Atish Choudhury: Yeah. So in terms of informing future trials, I think we have some kind of parameters that we can design around because we also found that patients who had high-volume metastatic disease were the ones who are more likely to have to resume treatment, which certainly makes sense. And patients who had radiation to sites of metastasis were actually less likely to have to resume treatment during this follow-up period. So it gives us just some benchmarks to compare against if we're going to do some adjustments in terms of larger trials that might incorporate things like PET imaging or cell-free DNA-based biomarkers or might be more selective around the population that enroll. That's not to say that high-volume patients can't get a treatment break. It's just that they're more likely to have to resume, which again is something to be expected. In terms of how we counsel our patients, I'll just a little bit cheat and say that even before this data, it was quite routine for me to actually give patient treatment breaks because of my own clinical experience with treatment interruption and seeing what we see in terms of likelihood of recurrence.
So in patients who actually have radiation or some focal treatment to all sites of disease and you treat them for a couple years and then you stop treatment, there's actually a large number of those patients who are many years out from the end of treatment and haven't need to have any resumption of treatment and patients who don't have local treatment to all sites of disease, they're more likely to have regrowth, but then you can treat them again. And so when you're counseling an individual patient, you have to say that we just don't have level-one evidence around treatment interruption versus continuous treatment in the era of ADT with androgen receptor pathway inhibitors because all the trials were designed for continuous treatment. If you think about the bladder cancer trials with pembrolizumab, the pembrolizumab was stopped at two years, but in these studies, they were actually given continuously without a comparator for a shorter period of time.

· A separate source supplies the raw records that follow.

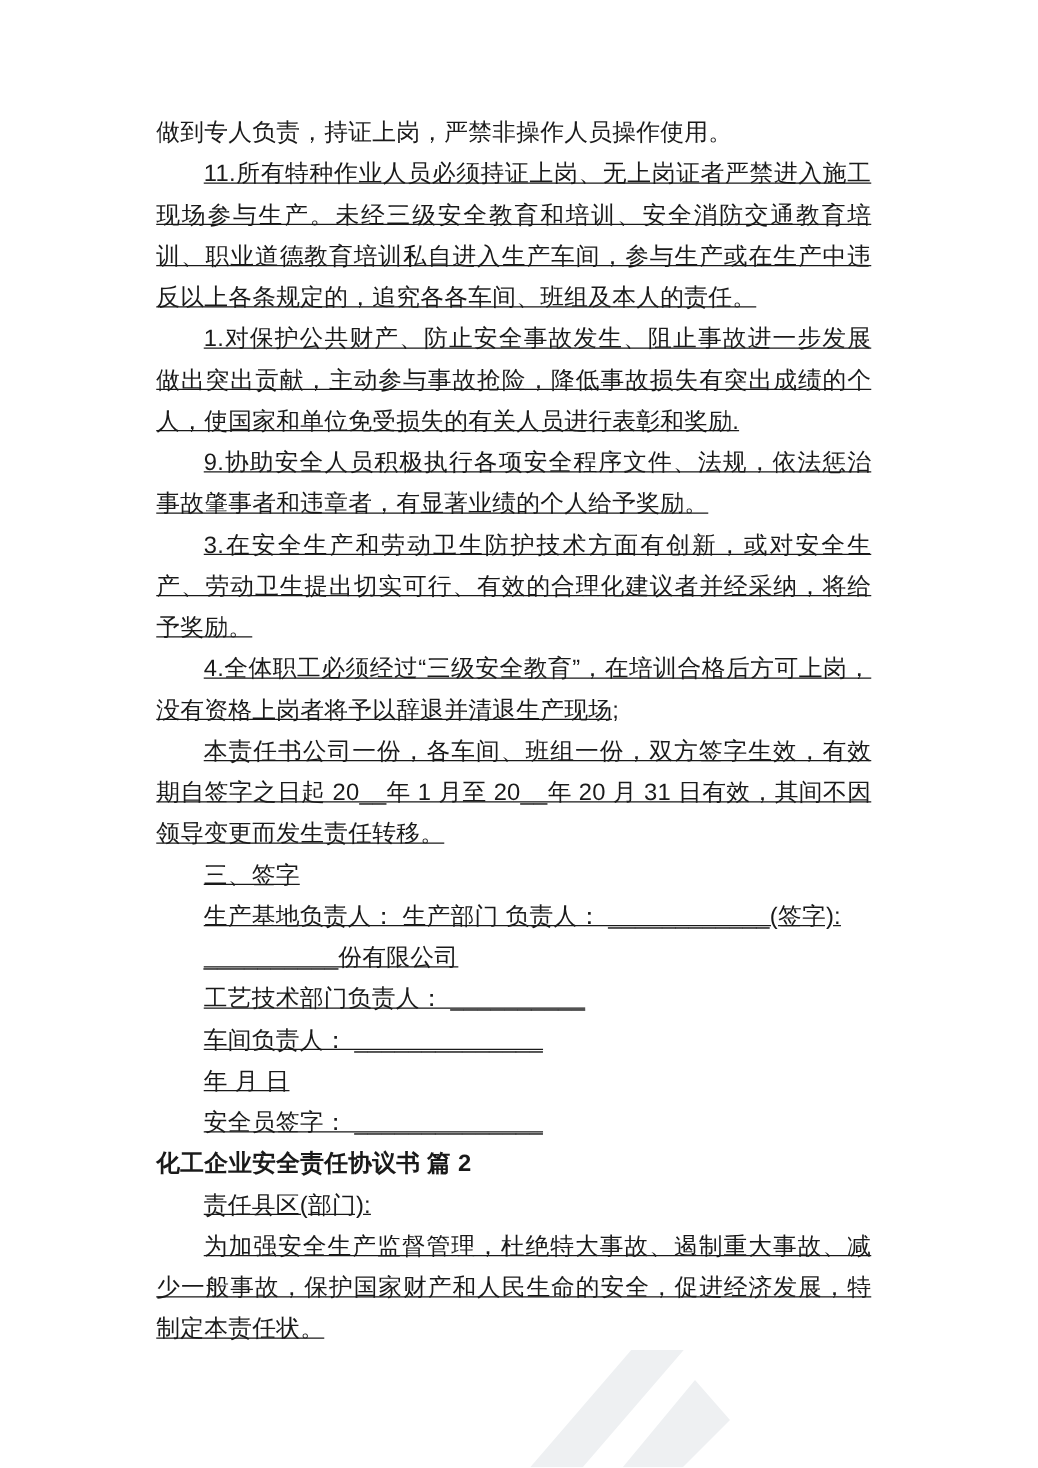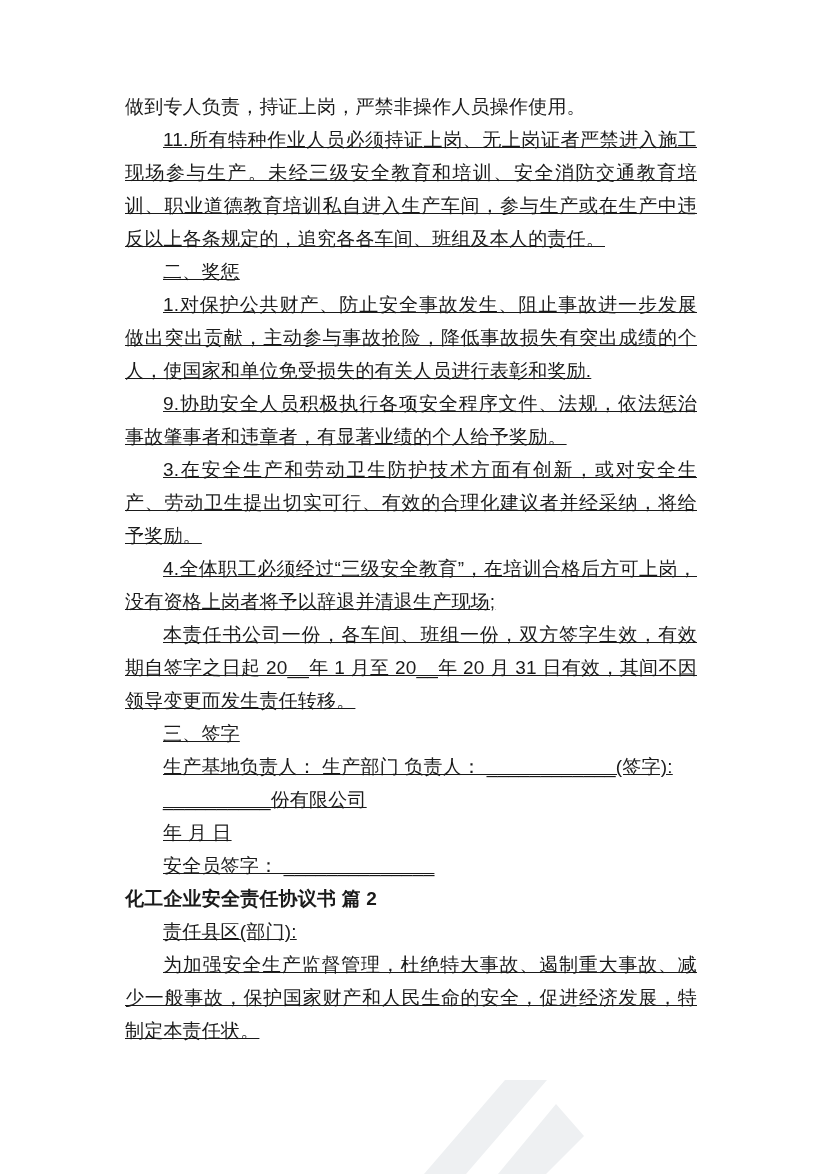--- a/index.html
+++ b/index.html
@@ -55,39 +55,40 @@
     <polygon points="424,1174 505,1080 547,1080 466,1174" fill="#eef0f2"></polygon>
     <polygon points="498,1174 556,1104 584,1136 546,1174" fill="#eef0f2"></polygon>
   </svg>
 
   <main class="doc">
 
       <p class="para">做到专人负责，持证上岗，严禁非操作人员操作使用。</p>
 
       <p class="para indent">11.所有特种作业人员必须持证上岗、无上岗证者严禁进入施工现场参与生产。未经三级安全教育和培训、安全消防交通教育培训、职业道德教育培训私自进入生产车间，参与生产或在生产中违反以上各条规定的，追究各各车间、班组及本人的责任。</p>
 
-      <p class="para indent">二、奖惩</p>
 
       <p class="para indent">1.对保护公共财产、防止安全事故发生、阻止事故进一步发展做出突出贡献，主动参与事故抢险，降低事故损失有突出成绩的个人，使国家和单位免受损失的有关人员进行表彰和奖励.</p>
 
       <p class="para indent">9.协助安全人员积极执行各项安全程序文件、法规，依法惩治事故肇事者和违章者，有显著业绩的个人给予奖励。</p>
 
       <p class="para indent">3.在安全生产和劳动卫生防护技术方面有创新，或对安全生产、劳动卫生提出切实可行、有效的合理化建议者并经采纳，将给予奖励。</p>
 
       <p class="para indent">4.全体职工必须经过“三级安全教育”，在培训合格后方可上岗，没有资格上岗者将予以辞退并清退生产现场;</p>
 
       <p class="para indent">本责任书公司一份，各车间、班组一份，双方签字生效，有效期自签字之日起 20__年 1 月至 20__年 20 月 31 日有效，其间不因领导变更而发生责任转移。</p>
 
       <p class="para indent">三、签字</p>
 
       <p class="para indent">生产基地负责人： 生产部门 负责人： ____________(签字):</p>
 
       <p class="para indent">__________份有限公司</p>
 
+      <p class="para indent">工艺技术部门负责人： __________</p>
 
+      <p class="para indent">车间负责人： ______________</p>
 
       <p class="para indent">年 月 日</p>
 
       <p class="para indent">安全员签字： ______________</p>
 
       <p class="para bold">化工企业安全责任协议书 篇 2</p>
 
       <p class="para indent">责任县区(部门):</p>
 
       <p class="para indent">为加强安全生产监督管理，杜绝特大事故、遏制重大事故、减少一般事故，保护国家财产和人民生命的安全，促进经济发展，特制定本责任状。</p>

So if you think about things like patient preferences, patient side effects, comorbidities, like competing risks of death, you just counsel the patient, "This is what we see. This is what we expect, this is the kind of probability that you might need to go back on treatment over this period of time," and then the patient can make an informed decision because many patients actually decide, "You know what? I'm actually totally fine and comfortable with the continuous treatment. Just check my bone density every couple years. I'll make sure I'm eating healthy and getting regular exercise to decrease the cardiovascular risks." And they're very comfortable staying on continuous treatment, but many patients are very interested in a break.
Zachary Klaassen: Yeah. Great summary. I think this is great data. We know the cumulative toxic effects of ADT, as you mentioned some of them. Congratulations on the A-DREAM trial. Any final thoughts before we wrap up?
Atish Choudhury: I think that it's just important because a lot of people in the community really want this level-one evidence around interruption versus continuous treatment. That's probably not going to happen for years and years, but there are other studies along those lines. So there's a EORTC DE-ESCALATE trial that is a randomized comparison between continuous and intermittent treatment. So I think if you have a patient in front of you tomorrow, you have to gather the information that we have and then offer patients choices so that they can make informed decisions.
Zachary Klaassen: Wonderful. Great conversation, Atish. Thank you.
Atish Choudhury: Thank you for the opportunity again.